In TensorRT, I combined openCV mat to store result per channel. Like this:

void* result_blob = malloc(outputSize);
cudaMemcpyAsync(result_blob, buffers[2], outputSize, cudaMemcpyDeviceToHost, stream);

...

std::vector<cv::Mat> chw_output;
for (int i = 0; i < 10; i++)
{
	chw_output.emplace_back(cv::Mat(image.rows / 8, image.cols / 8, CV_32FC1,
		(float*)result_blob + i * image.size().height/8 * image.size().width/8));
}

I assign the memory space of the result to each cv::mat by result pointer and single channel size.

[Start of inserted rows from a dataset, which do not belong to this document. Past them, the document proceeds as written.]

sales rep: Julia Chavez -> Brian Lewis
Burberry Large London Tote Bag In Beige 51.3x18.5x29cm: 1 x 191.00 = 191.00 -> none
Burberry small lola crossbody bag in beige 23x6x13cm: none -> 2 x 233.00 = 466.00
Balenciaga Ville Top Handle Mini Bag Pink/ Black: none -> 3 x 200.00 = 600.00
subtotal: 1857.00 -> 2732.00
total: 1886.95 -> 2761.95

What should I use to get the right cv::Mat?

Environment

TensorRT Version: 7.2.3.4
GPU Type: RTX 2070 8G
Nvidia Driver Version: 510.06
CUDA Version: 11.1
CUDNN Version: 8.1
Operating System + Version: Windows11 22000.282
Python Version (if applicable): 3.9.4
PyTorch Version (if applicable): 1.8.1+cu111
Baremetal or Container (if container which image + tag): Baremetal

Relevant Files

Steps To Reproduce

Build with VS2019 x64 Release, No error, Return 0

Hi,
Can you try running your model with trtexec command, and share the “”–verbose"" log in case if the issue persist
https://github.com/NVIDIA/TensorRT/tree/master/samples/opensource/trtexec

You can refer below link for all the supported operators list, in case any operator is not supported you need to create a custom plugin to support that operation

Also, request you to share your model and script if not shared already so that we can help you better.

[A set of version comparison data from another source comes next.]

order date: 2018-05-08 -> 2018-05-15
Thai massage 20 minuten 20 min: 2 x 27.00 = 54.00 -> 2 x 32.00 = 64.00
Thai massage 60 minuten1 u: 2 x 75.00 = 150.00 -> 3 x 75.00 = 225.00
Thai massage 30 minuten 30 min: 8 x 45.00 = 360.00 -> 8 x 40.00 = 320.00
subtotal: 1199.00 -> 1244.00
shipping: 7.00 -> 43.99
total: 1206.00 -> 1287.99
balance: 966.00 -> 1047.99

Meanwhile, for some common errors and queries please refer to below link:
https://docs.nvidia.com/deeplearning/tensorrt/developer-guide/#error-messaging
https://docs.nvidia.com/deeplearning/tensorrt/developer-guide/#faq

Thanks!

Can you try running your model with trtexec command, and share the “”–verbose"" log in case if the issue persist
https://github.com/NVIDIA/TensorRT/tree/master/samples/opensource/trtexec

This model has adaptive pooling layer so i gave up to using onnx-tensorrt path.I also try NVIDIA-AI-IOT/torch2trt, but output shape and ideal shape do not match. I finally chose to use TensorRT API to define network. Like wang-xinyu/tensorrtx. I defined network in CANet2s.cpp, and tested tensorRT in same file.

Also, request you to share your model and script if not shared already so that we can help you better.

I have compiled some relevant model, code and scripts. I am not sure if this is enough to express my problem.
File on my OneDrive: Relate.zip

Main issue in this topic has solved. I carefully reviewed my entire code. There are some logic bugs observed, such as adaptive pooling in the network definition section and the standardization process. I also used Python API to load exited plan file and made same inferences.I found network I defined have bug, and method I got result image into cv::Mat of vector also has some problem.The previous question is still being explored, but the latter I have solve.It is just a little logic bug, and can be solved with a simple type conversion:

std::vector<cv::Mat> chw_output;
for (int i = 0; i < 10; i++)
{
	chw_output.emplace_back(cv::Mat(image.rows / 8, image.cols / 8, CV_32FC1,
		(float*)result_blob + i * int(image.size().height/8) * int(image.size().width/8)));
}